Aynı yıl Öcalan 8 Mart'a ilişkin kaleme aldığı yazısında, "gerçeğin, adaletin ve sevginin arayışçılarına" sözleriyle kadınlara hitap ederek şu mesajlarda bulunur: "2000 yılının 8 Martı'nın selamından beri ortaya çıkan gelişmeler, yaşadığı yoğunluk temelinde ve gönderdiğiniz mektupların hepsine vereceğim cevap şudur; derinleşmenizi diliyorum. Her biriniz kendinizi bir dergâh kılabilir, bir ana kaynak haline getirebilirsiniz.Siyaset ve sömürüye dayalı sistemleri, kadın köleleşme süreci incelenerek derinleşmenizi, kendinizi adeta yeniden yaratmanızı diliyor, yalnızlığa dair yazdıklarınıza da şöyle diyorum; yalnızlık güç ve kudret kaynağına dönüştürülmelidir…
'Kadın Özgürlük Akademisi kurulmalı'
Vakıf açtığınız için sizleri tebrik ediyorum, sizleri kutluyorum, güzel bir adım.

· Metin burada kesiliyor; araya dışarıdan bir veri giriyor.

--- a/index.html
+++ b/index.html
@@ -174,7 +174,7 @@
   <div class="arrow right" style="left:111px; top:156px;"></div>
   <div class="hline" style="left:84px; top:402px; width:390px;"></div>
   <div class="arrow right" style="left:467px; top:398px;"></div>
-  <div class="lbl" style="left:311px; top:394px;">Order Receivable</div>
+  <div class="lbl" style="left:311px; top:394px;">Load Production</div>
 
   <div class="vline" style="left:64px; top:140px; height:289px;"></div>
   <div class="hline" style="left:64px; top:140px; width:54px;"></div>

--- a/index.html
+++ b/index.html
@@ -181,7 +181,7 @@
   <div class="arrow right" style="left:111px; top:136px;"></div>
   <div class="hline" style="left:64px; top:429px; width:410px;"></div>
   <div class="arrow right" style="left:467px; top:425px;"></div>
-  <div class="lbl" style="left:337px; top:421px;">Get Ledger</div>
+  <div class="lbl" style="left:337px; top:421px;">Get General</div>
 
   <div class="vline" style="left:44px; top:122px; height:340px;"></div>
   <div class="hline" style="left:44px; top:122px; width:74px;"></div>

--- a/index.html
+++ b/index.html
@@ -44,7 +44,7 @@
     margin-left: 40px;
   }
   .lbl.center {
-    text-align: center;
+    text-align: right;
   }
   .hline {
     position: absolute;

Bu vakıf sadece Kürtlerin değil, Türk, Kürt, Avrupa ve tüm dünyadaki kadınların yeri haline gelmeli. Burayı Özgürlük Akademisi olarak değerlendirmek gerekir. Bana daha önceden kadınların yazdığı raporlar vardı, mektuplar vardı. Kasetleri, yaptığım diyalogları, yine burada yaptığım diyalogları onlara hediye ediyorum. Özgürlük okulu olarak kullansınlar. Buraya kirli erkek eli, kirli kadın eli değmemeli. 10 bin yıllık tarih çizgisini temsilini yapacaklar. Çok sevdiğim bazı çocuklar, kimsesiz çocuklar vardı. Yine Türkiye'de, İran'da kendilerini yakan çocuklar vardı. 40'ar, 50'şer kişilik gruplar halinde erkek-kız ayrımı yapmadan bu çocukları alıp eğitsinler. Okul barış ve yeni yaşam için eğitim yeri olmalı, analar için eğitim yeri olmalı. Bir okul gibi; Kürtçe dilini, tarihini öğreten bir okul, özgür yaşam projesini burada hayata geçirin.

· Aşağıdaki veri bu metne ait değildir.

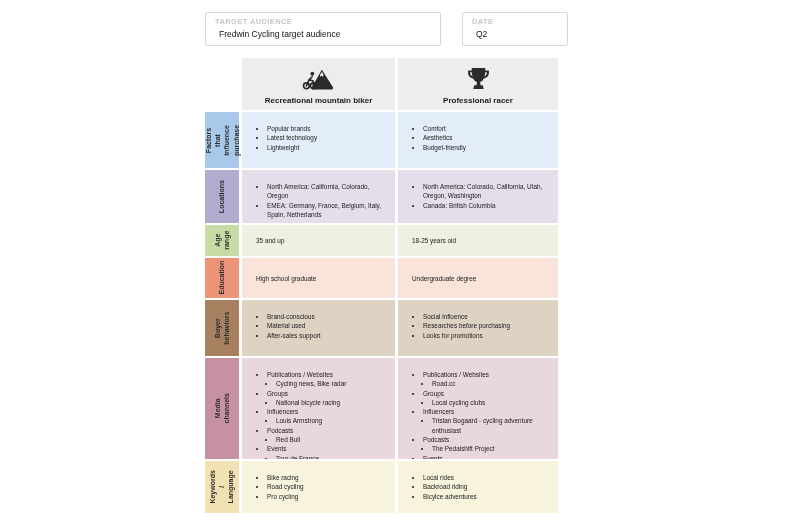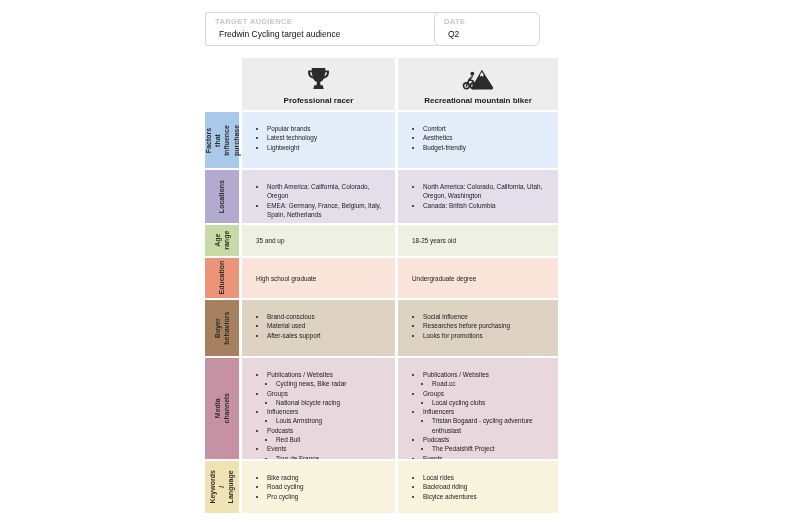--- a/index.html
+++ b/index.html
@@ -11,7 +11,7 @@
   .field-box { position: absolute; top: 12px; height: 34px; background: #ffffff;
     border: 1px solid #d8d8d8; border-radius: 2px; padding: 4px 8px 2px 9px; }
   .field-box.ta { left: 205px; width: 236px; }
-  .field-box.dt { left: 434px; width: 106px; border-radius: 6px; }
+  .field-box.dt { left: 462px; width: 106px; }
   .field-label { font-size: 7.5px; font-weight: bold; color: #c7c7c7; letter-spacing: .4px; }
   .field-value { font-size: 8.5px; font-weight: normal; color: #111; margin-top: 3px; padding-left: 4px; }
 

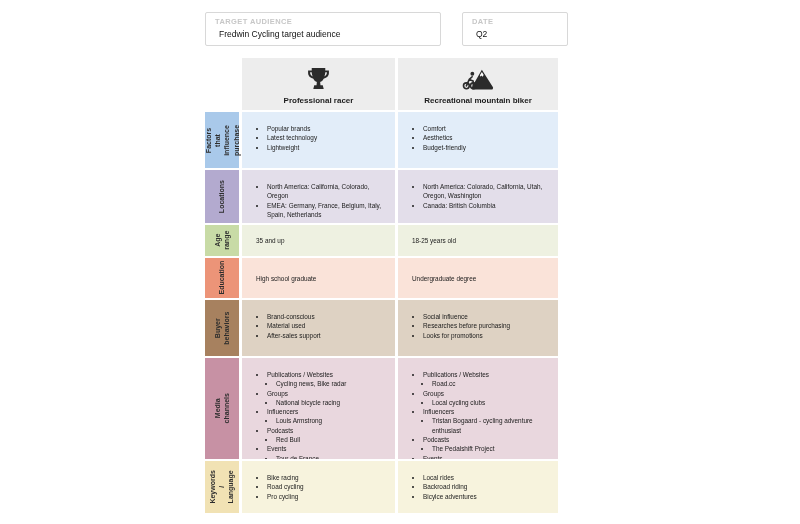--- a/index.html
+++ b/index.html
@@ -55,14 +55,6 @@
       <div class="corner"></div>
       <div class="col-header" style="background: rgb(237, 237, 237);">
         <div class="icon-wrap">
-          <svg width="25" height="23" viewBox="0 0 24 22">
-            <path fill="#2b2b2b" d="M5.5 1h13v2.2H22v2.6c0 2.7-2.1 4.9-4.8 5.1a6.6 6.6 0 0 1-3.6 3.4l.3 3.2h2.2l.9 3.5H7l.9-3.5h2.2l.3-3.2a6.6 6.6 0 0 1-3.6-3.4C4.1 10.7 2 8.5 2 5.8V3.2h3.5V1zM4 5v.8c0 1.5 1 2.8 2.4 3.2C5.9 7.9 5.6 6.7 5.5 5.4V5H4zm16 0h-1.5v.4c-.1 1.3-.4 2.5-.9 3.6C19 8.6 20 7.3 20 5.8V5z"></path>
-          </svg>
-        </div>
-        <div class="col-label">Professional racer</div>
-      </div>
-      <div class="col-header" style="background: rgb(237, 237, 237);">
-        <div class="icon-wrap">
           <svg width="33" height="25" viewBox="0 0 34 26">
             <path fill="#2b2b2b" d="M20.5 3.8 31.9 21.9a1.7 1.7 0 0 1-1.4 2.6H11.6a1.7 1.7 0 0 1-1.4-2.6z"></path>
             <path fill="#ffffff" d="m18.6 9.3 1.9-3 1.9 3-1.3 1.8-1.2-1.1-1.3 1.1z"></path>
@@ -74,6 +66,14 @@
         </div>
         <div class="col-label">Recreational mountain biker</div>
       </div>
+      <div class="col-header" style="background: rgb(237, 237, 237);">
+        <div class="icon-wrap">
+          <svg width="25" height="23" viewBox="0 0 24 22">
+            <path fill="#2b2b2b" d="M5.5 1h13v2.2H22v2.6c0 2.7-2.1 4.9-4.8 5.1a6.6 6.6 0 0 1-3.6 3.4l.3 3.2h2.2l.9 3.5H7l.9-3.5h2.2l.3-3.2a6.6 6.6 0 0 1-3.6-3.4C4.1 10.7 2 8.5 2 5.8V3.2h3.5V1zM4 5v.8c0 1.5 1 2.8 2.4 3.2C5.9 7.9 5.6 6.7 5.5 5.4V5H4zm16 0h-1.5v.4c-.1 1.3-.4 2.5-.9 3.6C19 8.6 20 7.3 20 5.8V5z"></path>
+          </svg>
+        </div>
+        <div class="col-label">Professional racer</div>
+      </div>
       <div class="row-label" style="background: rgb(169, 201, 234);">
         <span style="width: 52px;">Factors that influence purchase</span>
       </div>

Kadın için, gerçeğin ve adaletin arayışçıları demiştim. Sizin göndermiş olduğunuz mektupları edebi, felsefi, içerik olarak zengin buldum. Genel yanıt olarak şöyle diyorum; Apo ile 24 saat yaşama, bu aynı zamanda bir bilmecedir. PKK içinde ve dışındakiler ve dostlar katılabilirler. 300-400 sayfalık bir yarış mektubu olabilir. Ben de yarışta birinci olanı onaylayarak katılıyorum. Bu kitap yazma yarışıdır. Selamlar, saygılar.

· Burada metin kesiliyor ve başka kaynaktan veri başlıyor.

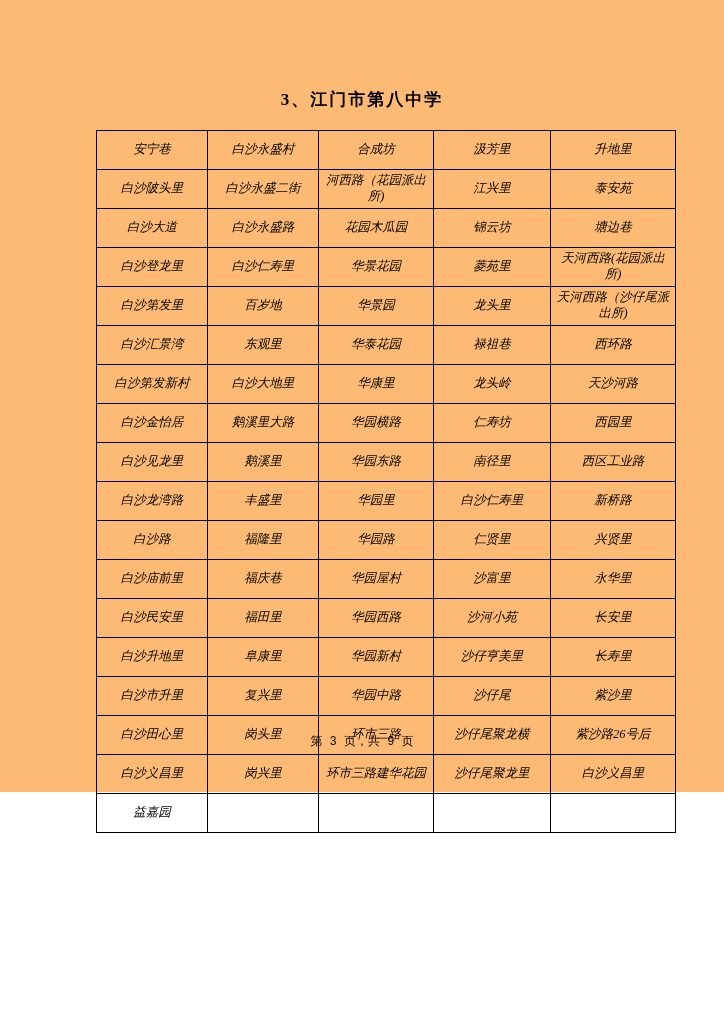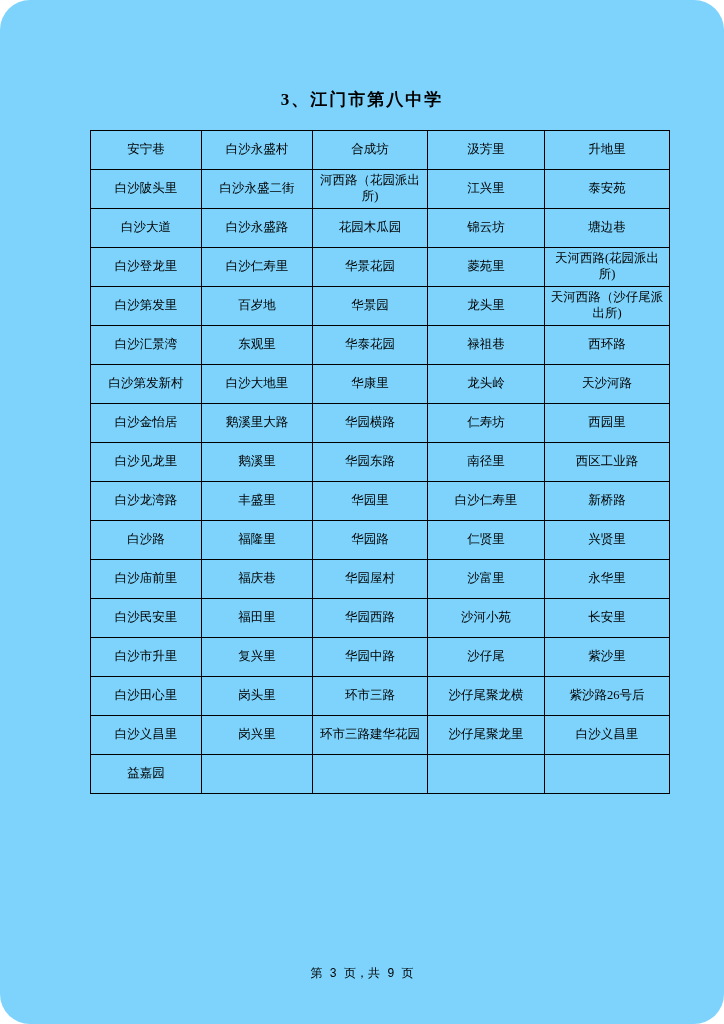--- a/index.html
+++ b/index.html
@@ -16,11 +16,10 @@
   }
   .page {
     width: 724px;
-    height: 1024px;
+    height: 792px;
     box-sizing: border-box;
     position: relative;
-    background: #7dd3fc;
-    border-radius: 30px;
+    background: #fdba74;
   }
   .doc-title {
     position: absolute;

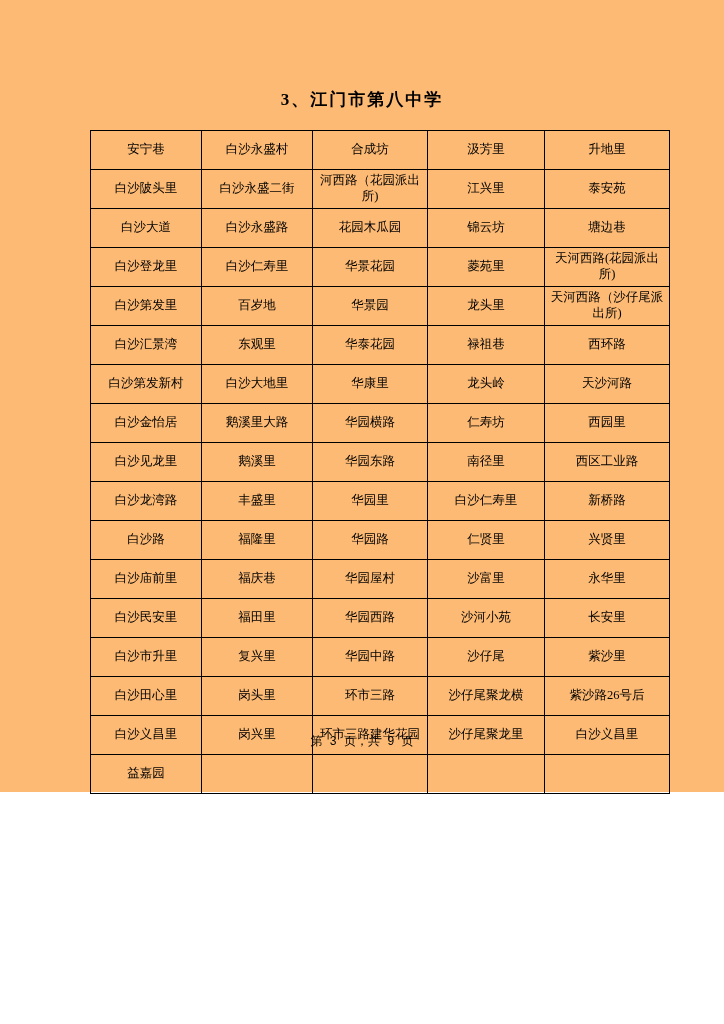--- a/index.html
+++ b/index.html
@@ -35,8 +35,9 @@
   .table-wrap {
     position: absolute;
     top: 130px;
-    left: 90px;
+    left: 96px;
     width: 544px;
+    font-style: italic;
   }
   table.addr {
     border-collapse: collapse;

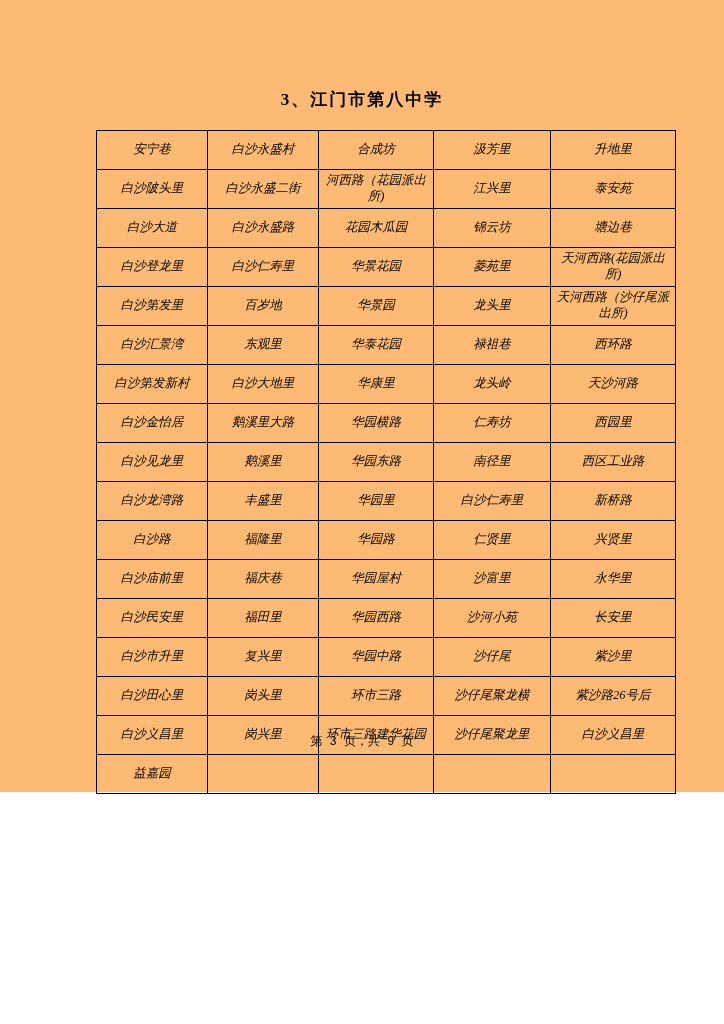--- a/index.html
+++ b/index.html
@@ -172,6 +172,13 @@
           <td class="c4">长安里</td>
         </tr>
         <tr>
+          <td class="c0">白沙升地里</td>
+          <td class="c1">阜康里</td>
+          <td class="c2">华园新村</td>
+          <td class="c3">沙仔亨美里</td>
+          <td class="c4">长寿里</td>
+        </tr>
+        <tr>
           <td class="c0">白沙市升里</td>
           <td class="c1">复兴里</td>
           <td class="c2">华园中路</td>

2002: Özgür evlerde buluşsunlar 
Avukatların 2002 yılından yaptığı görüşme aracılığıyla kadınlara mesaj yollamayı aksatmayan Abdullah Öcalan, bu defa kadınlara yaptığı yoğunlaşma önerileni doğru bir biçimde ele aldıklarından dolayı tebriklerini iletir ve şöyle der: "Yazıp yazmamak önemli değil, tanrısallaştırma var, güzel bir yoldalar. Büyük saygı duyulacak kadın kadar, büyük saygı duyulacak erkeği yaratmak da gerekiyor. Sınırsız kişilikler yaratmalılar. 2002'nin kadın mesajını bu temelde vermek gerekiyor. Acılar karşısında hiç yıkılmaya gerek yok, saygıyı, sevgiyi büyütmeye ihtiyaçları var. Onlara mesaj vereceğim. Kendi yapılarında erkeği eğitiyorlar, öyle mi? Derinleşme durumları gelişmiş galiba. Akademi çalışmalarının derinleştiğini belirtiyorlar. Sivil toplum örgütlenmelerine ağırlık vermişler. Aslında Türkiye'de de Özgürlük Akademileri olabilir. Son dönemlerde herkes aşk şairi kesilmiş. Bu konulara kalem atmayan yazar kalmamış gibi.  Bazıları bu süreci saptırmaya çalışıyor. Kadın olayının demokratik hamlesi çok saptırılıyor. Aşk adı altında düşürülüyor. Bizim kadın hareketinin binlerce kadrosu var. Kadın biraz özgürlük düzeyi yakaladı, kadınla onurlu bir yaşam, kadın onurlu yaşamı yakalamalı. Bana 'nasıl yaşıyorsun' diyorlar. Kadın meselesini de iyi kavramak lazım, kadını biz insan yerine koyacağız, onurlu bir biçimde yaşanacak, o zaman kadınla onurlu yaşanacak. Ben tüm gücümü nereden alıyorum? Böyle büyük kadının ortaya çıkarılabilmesi, dünyayı ve toplumu kurtarır. Bu temelde ben güçlüyüm, onlar da güçlü olsunlar. Ben 'ne genel ne de özel ev peşinde koşsunlar' diyorum. Daha önce de 'özgür evler' demiştim. Özgür evlerden Sümer Devleti döneminde geneleve geldi, Musakkadim gelişti. Özgür evlerde buluşsunlar. Başlangıçta aile iyi bir kurumdu, sonra köleleştirildi. Kadın Tarihi, Kadın Özgür Toplum Sözleşmesi, bunlarla kongreye gitsinler. Biraz paraları da evleri de olmalı. Ben 'rahip ya da rahibe olsunlar' demiyorum, rahiplerin nasıl yaşadığını anlasınlar, tanrıça kültürü Star'dan İştar'a, İnanna'ya,  Afrodit'e kadar gelir. Bu kültürü yaşatmaya çalışacağız, bu bizim kültürümüzdür. Selamlarımı söylersiniz. 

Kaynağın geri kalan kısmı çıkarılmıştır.